Rahul De, Azim Premji University
Abstract
This paper is based on fieldwork I had undertaken regarding tribal migrant workers in the construction sector, in Ahmedabad in May-July 2018, coordinated by Aajevika Bureau(AB). I had undertaken this fieldwork to assess the work of AB and advise them about strategies to collectivize migrant labour groups. While interacting with a particular social group (Bhil tribals from South West Rajasthan) who work in the construction sector, I struggled to capture the specificity of their experience through the concept of informal labour. This paper is an attempt to characterize the specificity of their social experience, while also, reframing the concept of informal labour. I use the concept of labour process (Michael Burawoy: Manufacturing Consent) to argue that there is not a binary or one-dimensional power relationship between informal labour and owner/state/capital, but instead, the process of surplus appropriation occurs at multiple nodes through different agents. In this paper, I have identified multiple modes of surplus extraction which are embedded as institutions or social norms in the labour process. Further, I argue that there is a close link between the status of tribal workers as marginalized within society, and their status as displaced and marginalized in their living areas and workplace. This difference translates into identity based discrimination faced in the city, as well as, structural exclusion from the governance apparatus faced as migrants. Therefore, tribal migrant workers do not earn enough to subsist and are highly dependent on early child birth, non-remunerated services of their family and the social security net provided by their village community. This paper concludes that primitive accumulation, fragmenting land ownership and indebtedness creates a supply of tribal migrants, who have no other recourse to employment and are forced to work in the deplorable conditions found in the construction sector.
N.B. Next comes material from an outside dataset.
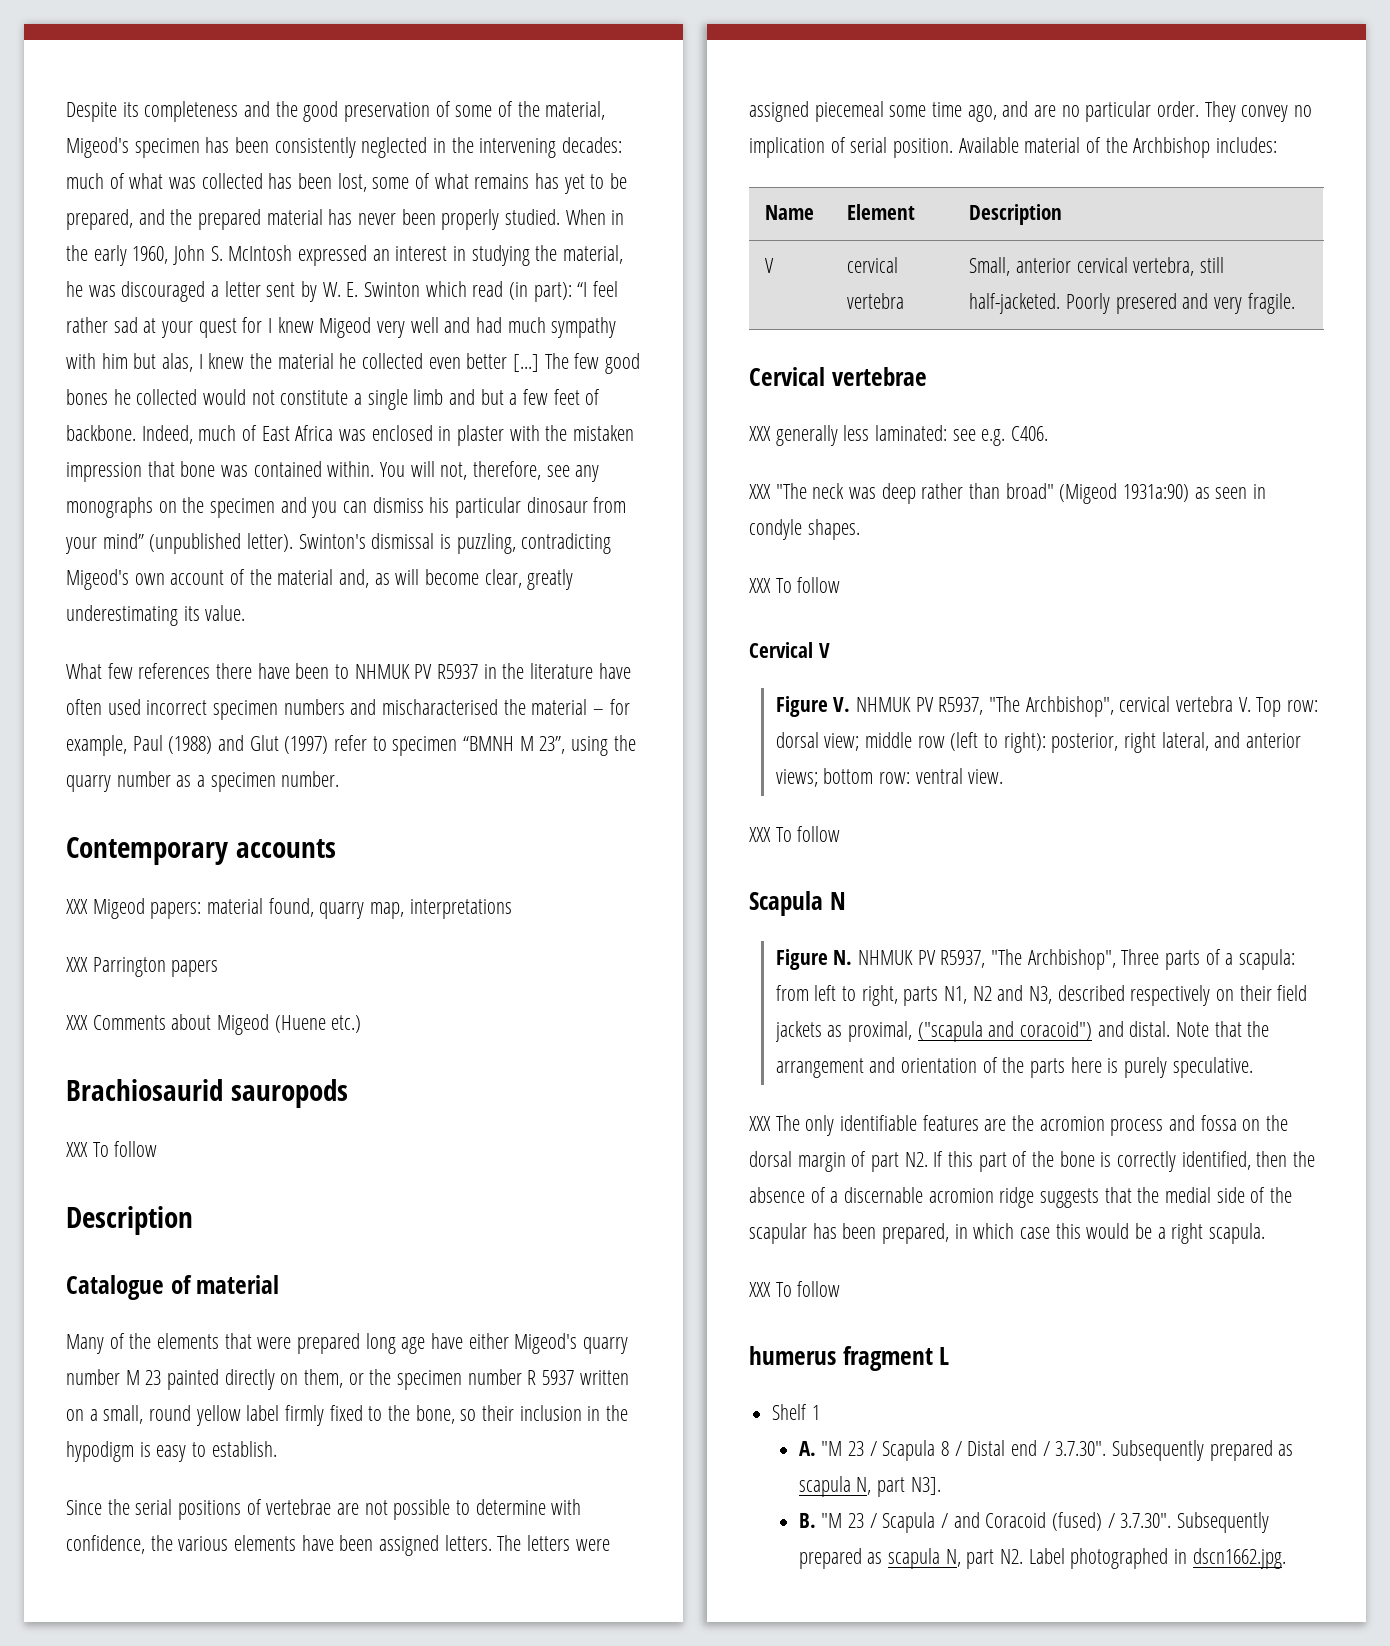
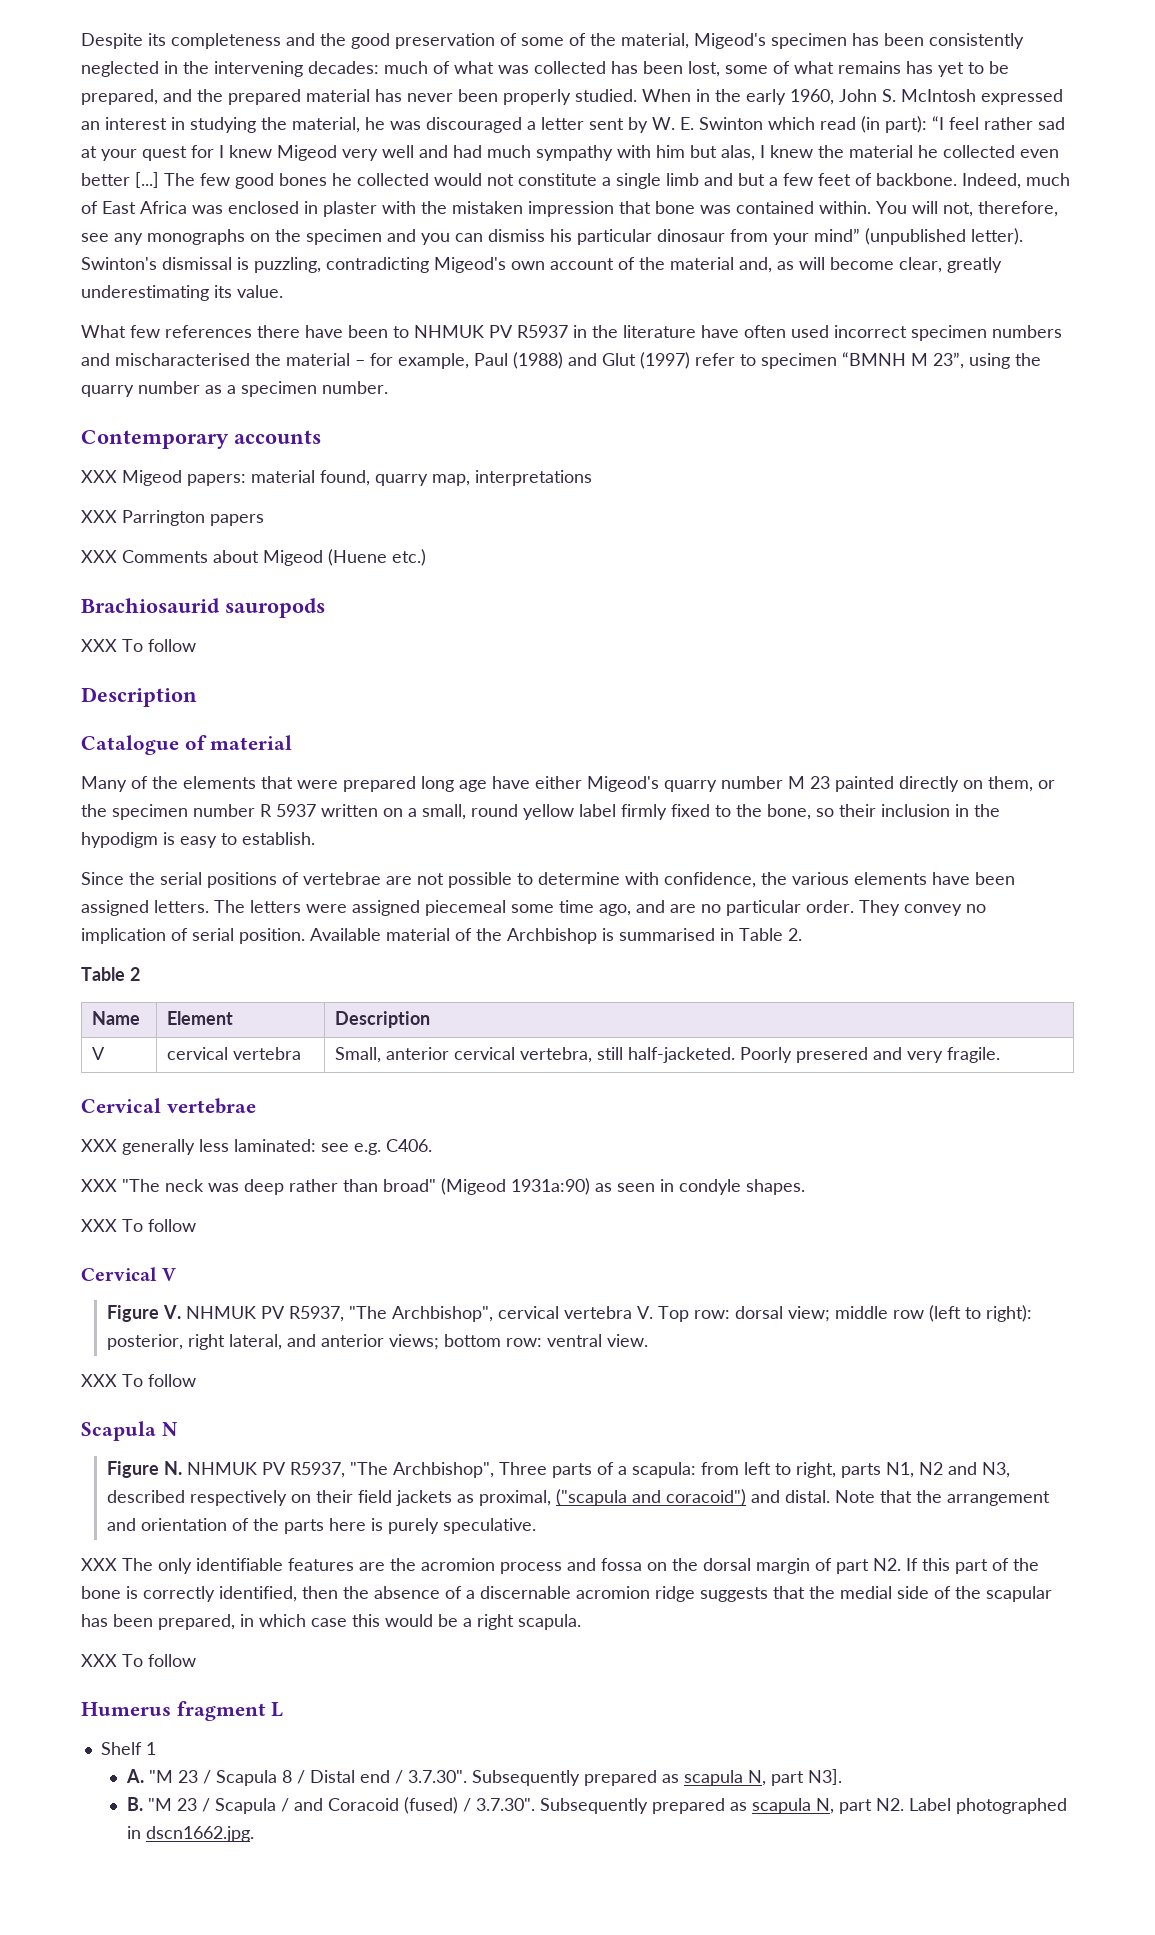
[1216,137,1278,153] includes: -> [602,928,802,941] [81,967,140,981] is summarised in Table 2. // Table 2
[749,1346,836,1365] humerus -> [81,1702,171,1716] Humerus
Tribal migrant workers in the informal sector are an important population to target for social policies, because they are more vulnerable than other social identities. This paper hopes to contribute to the framing of interventions and policies that civil society organizations and state authorities can implement to improve the terms of employment and working conditions of informal labour.
Suggested citation:
De, Rahul. 2020. “Mechanisms of Surplus Appropriation in the Informal Sector: A Case Study of Tribal Migrants in Ahmedabad’s Construction Industry.” Centre for Sustainable Employment Working Paper #32, Azim Premji University, Bangalore.